__Exercise directions__.
Output all the entries word for word. Omit the pictures.

__Extracted entries__.

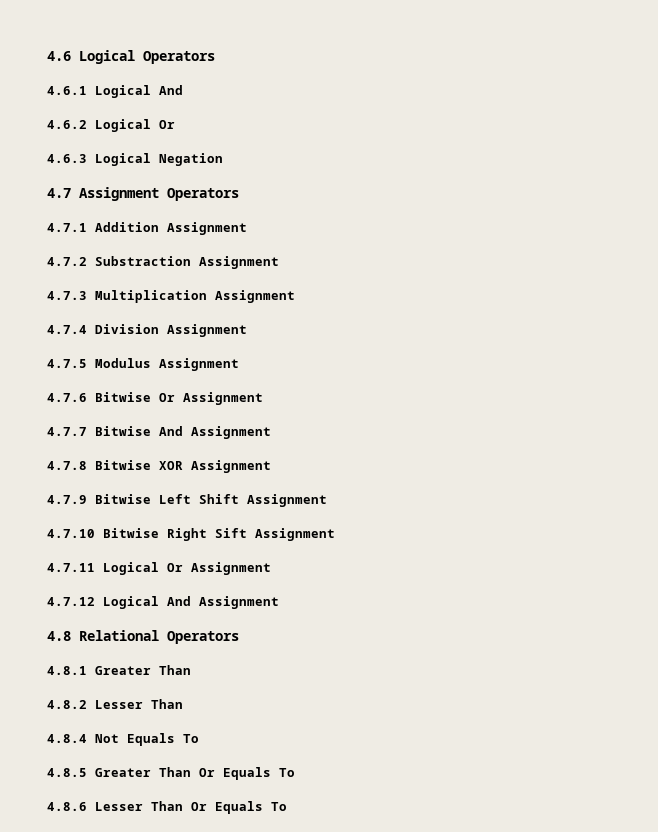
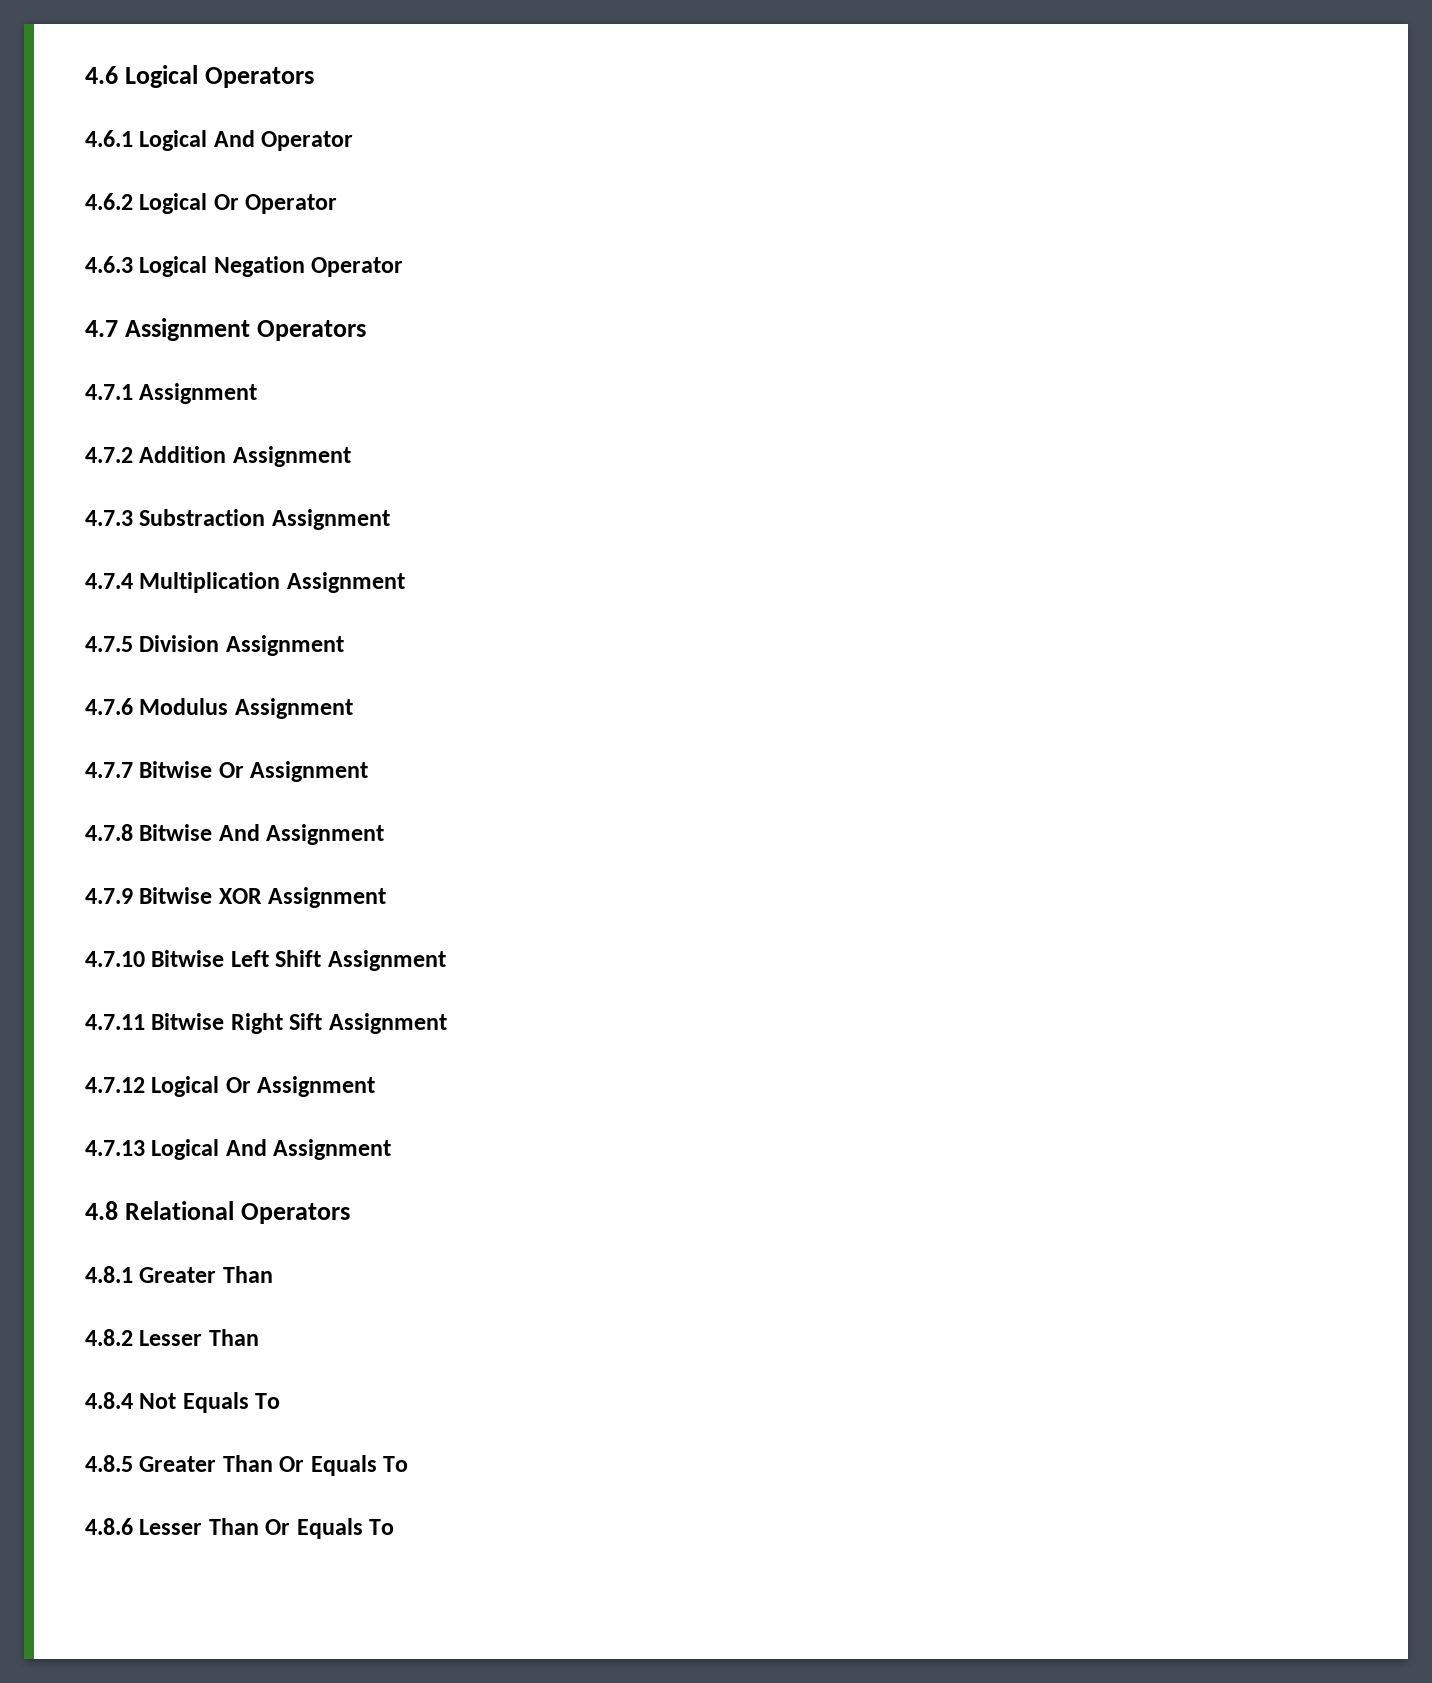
(183, 90) none -> [261,131,354,151] Operator
(175, 124) none -> [245,194,338,214] Operator
(223, 159) none -> [311,257,404,277] Operator
(87, 227) none -> [139,383,258,404] [85,447,133,463] Assignment // 4.7.2
[47,257,87,266] 4.7.2 -> [85,510,133,526] 4.7.3
[47,291,87,300] 4.7.3 -> [85,573,133,589] 4.7.4
[47,325,87,334] 4.7.4 -> [85,636,133,652] 4.7.5
[47,359,87,368] 4.7.5 -> [85,698,133,715] 4.7.6
[47,393,87,402] 4.7.6 -> [85,762,133,778] 4.7.7
[47,427,87,436] 4.7.7 -> [85,824,133,841] 4.7.8
[47,461,87,470] 4.7.8 -> [85,888,133,904] 4.7.9
[47,495,87,504] 4.7.9 -> [85,951,145,967] 4.7.10
[47,529,95,538] 4.7.10 -> [85,1014,145,1030] 4.7.11
[47,563,95,572] 4.7.11 -> [85,1077,145,1093] 4.7.12
[47,597,95,606] 4.7.12 -> [85,1140,145,1156] 4.7.13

__Task result__.
(183, 90) none -> [261,131,354,151] Operator
(175, 124) none -> [245,194,338,214] Operator
(223, 159) none -> [311,257,404,277] Operator
(87, 227) none -> [139,383,258,404] [85,447,133,463] Assignment // 4.7.2
[47,257,87,266] 4.7.2 -> [85,510,133,526] 4.7.3
[47,291,87,300] 4.7.3 -> [85,573,133,589] 4.7.4
[47,325,87,334] 4.7.4 -> [85,636,133,652] 4.7.5
[47,359,87,368] 4.7.5 -> [85,698,133,715] 4.7.6
[47,393,87,402] 4.7.6 -> [85,762,133,778] 4.7.7
[47,427,87,436] 4.7.7 -> [85,824,133,841] 4.7.8
[47,461,87,470] 4.7.8 -> [85,888,133,904] 4.7.9
[47,495,87,504] 4.7.9 -> [85,951,145,967] 4.7.10
[47,529,95,538] 4.7.10 -> [85,1014,145,1030] 4.7.11
[47,563,95,572] 4.7.11 -> [85,1077,145,1093] 4.7.12
[47,597,95,606] 4.7.12 -> [85,1140,145,1156] 4.7.13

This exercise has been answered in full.